An album filled with a joyous and vibrant sense of playfulness, the re-issue of ‘Recollage’ brings together nine tracks (eight re-mastered and one original version) of skillfully blended electronics, live instruments, and field recordings, all of which are tussled, tossed and twisted through a series of digital manipulations. The end result is an expanding horizon of dizzying, technically precise instrumentals that are emotionally charged and brilliantly balanced.

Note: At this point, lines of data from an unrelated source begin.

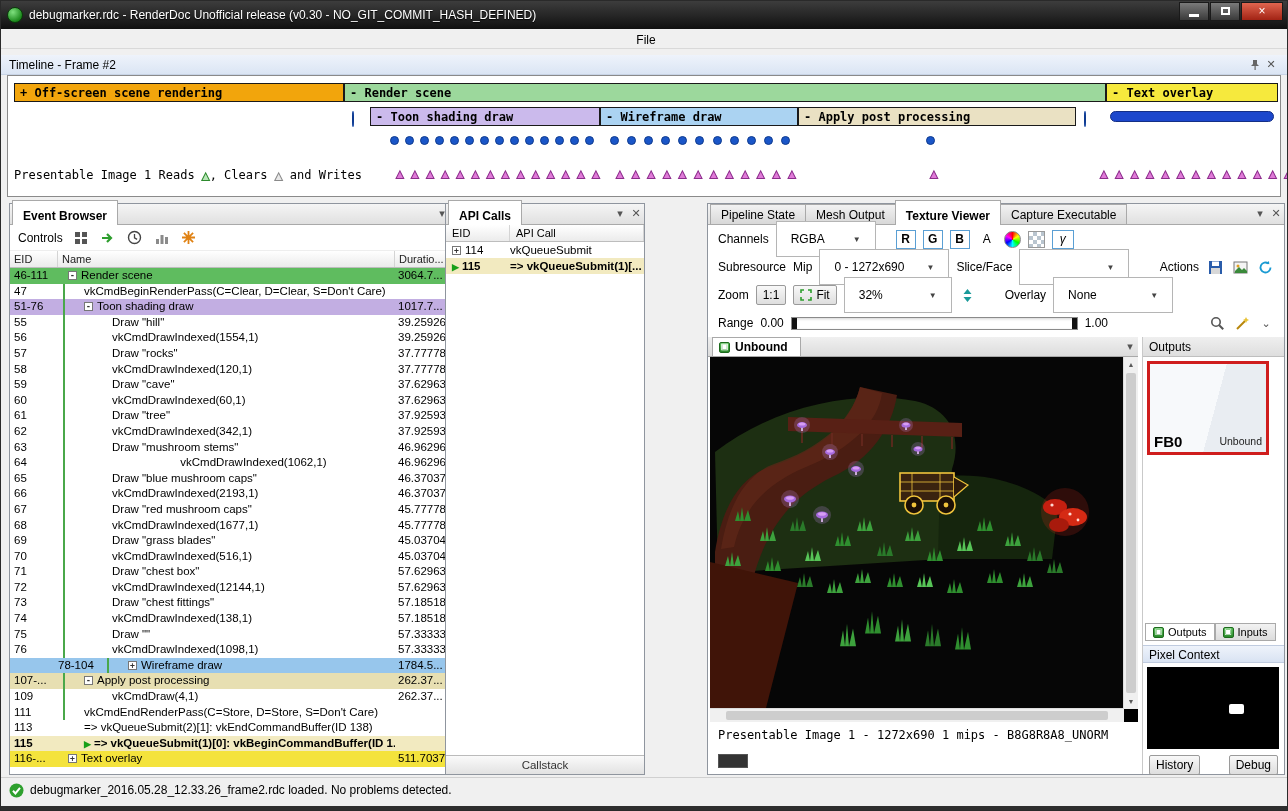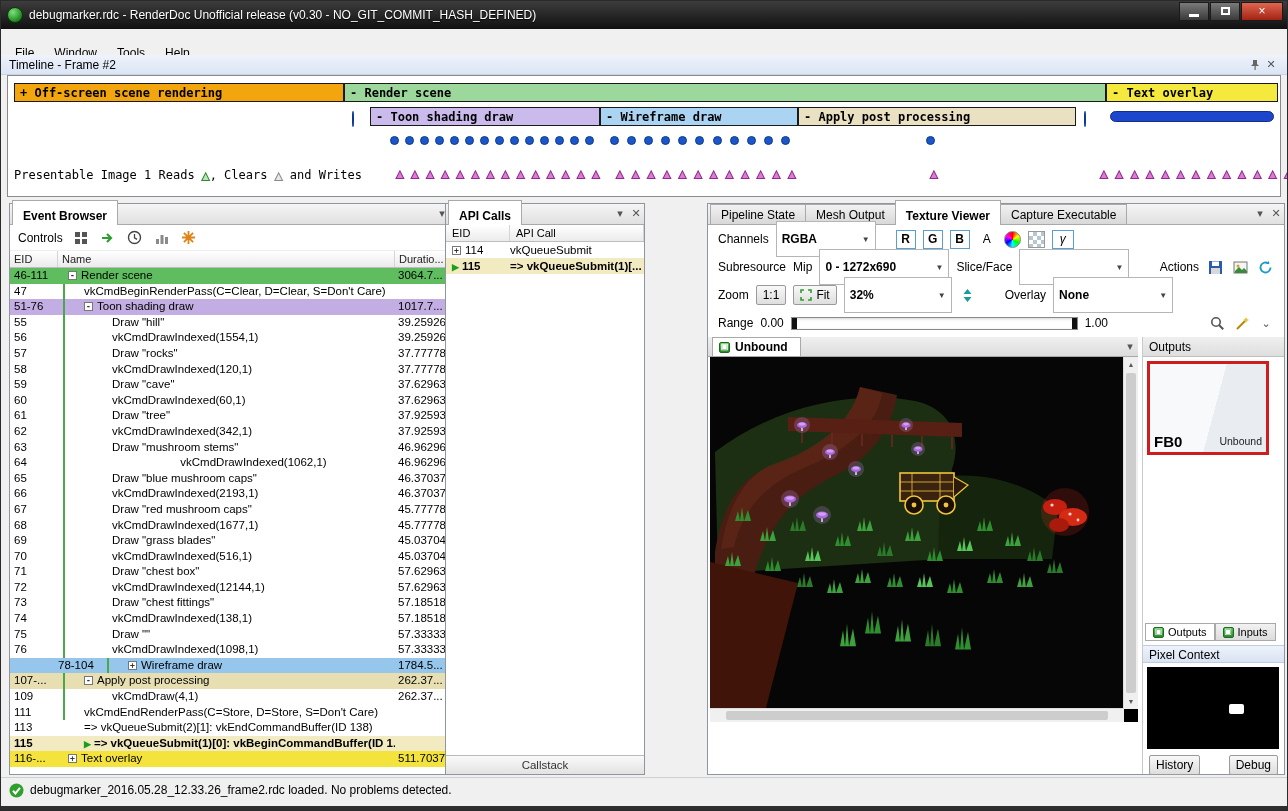"File" .menubar { flex-direction: none -> column; height: 26px -> 20px; top: 39px -> 28px }
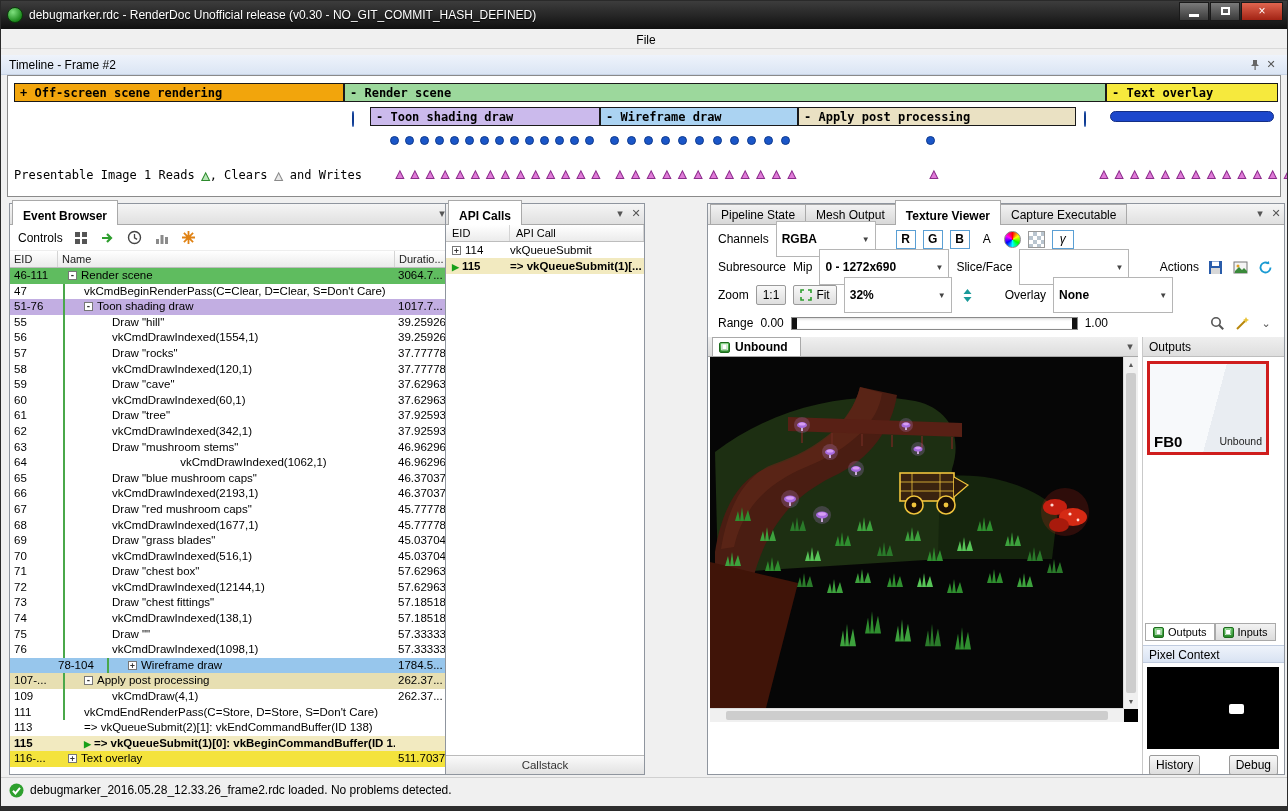"RGBA" .combo { font-weight: bold -> none; padding: 0 5px -> 0 14px }
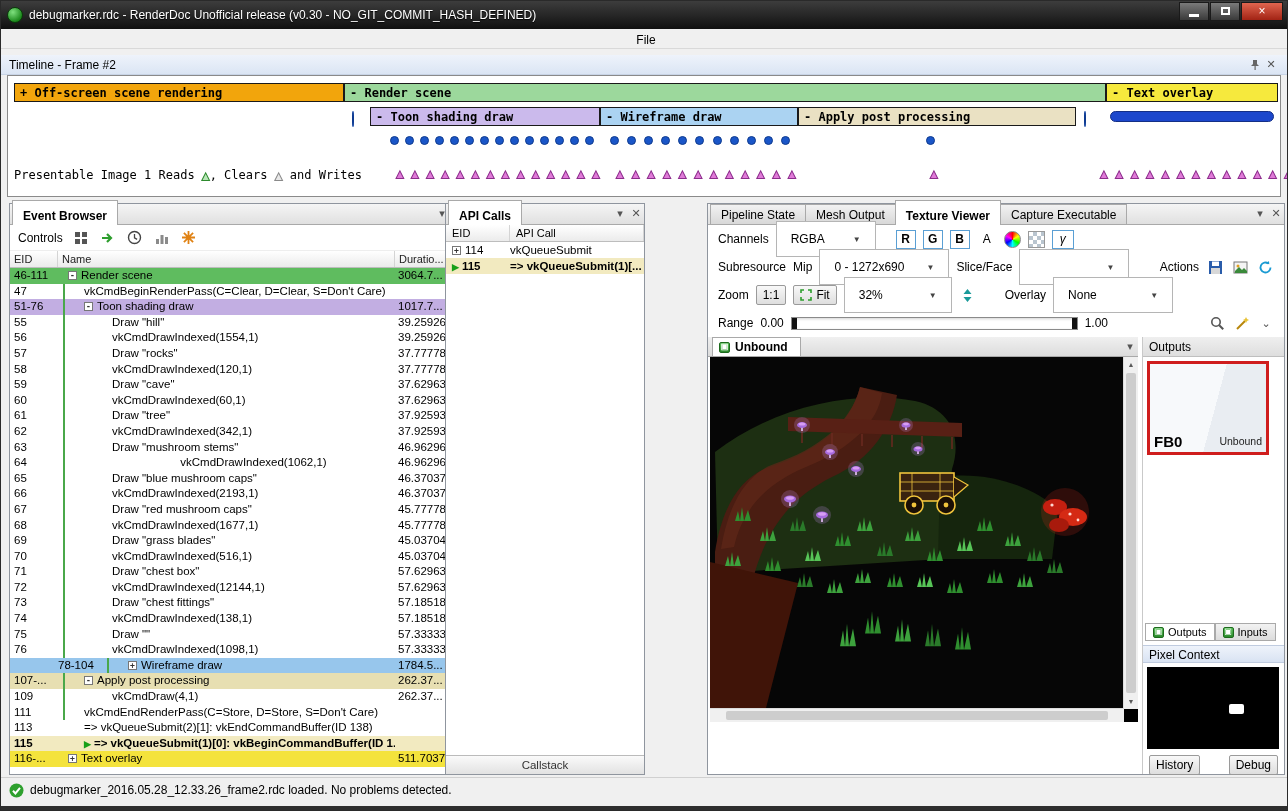"Presentable Image 1 - 1272x690" div.tv-status { html: none -> <div> <div>Presentable Image 1 - 1272x690 1 mips - B8G8R8A8_UNORM</div> <div></div> </div> }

Fragmented by sporadic, glitch bursts of open space, ‘Recollage’ was always a thoroughly unique spectacle, but with the re-issue has come a burst of extra instrumentation and a full re-mastering, and it’s taken the album from mesmerising to break-taking. The added flourishes and clarity has made ‘Recollage’ brighter, more vibrant, and more exciting than ever, offering a greater depth and a completely captivating experience.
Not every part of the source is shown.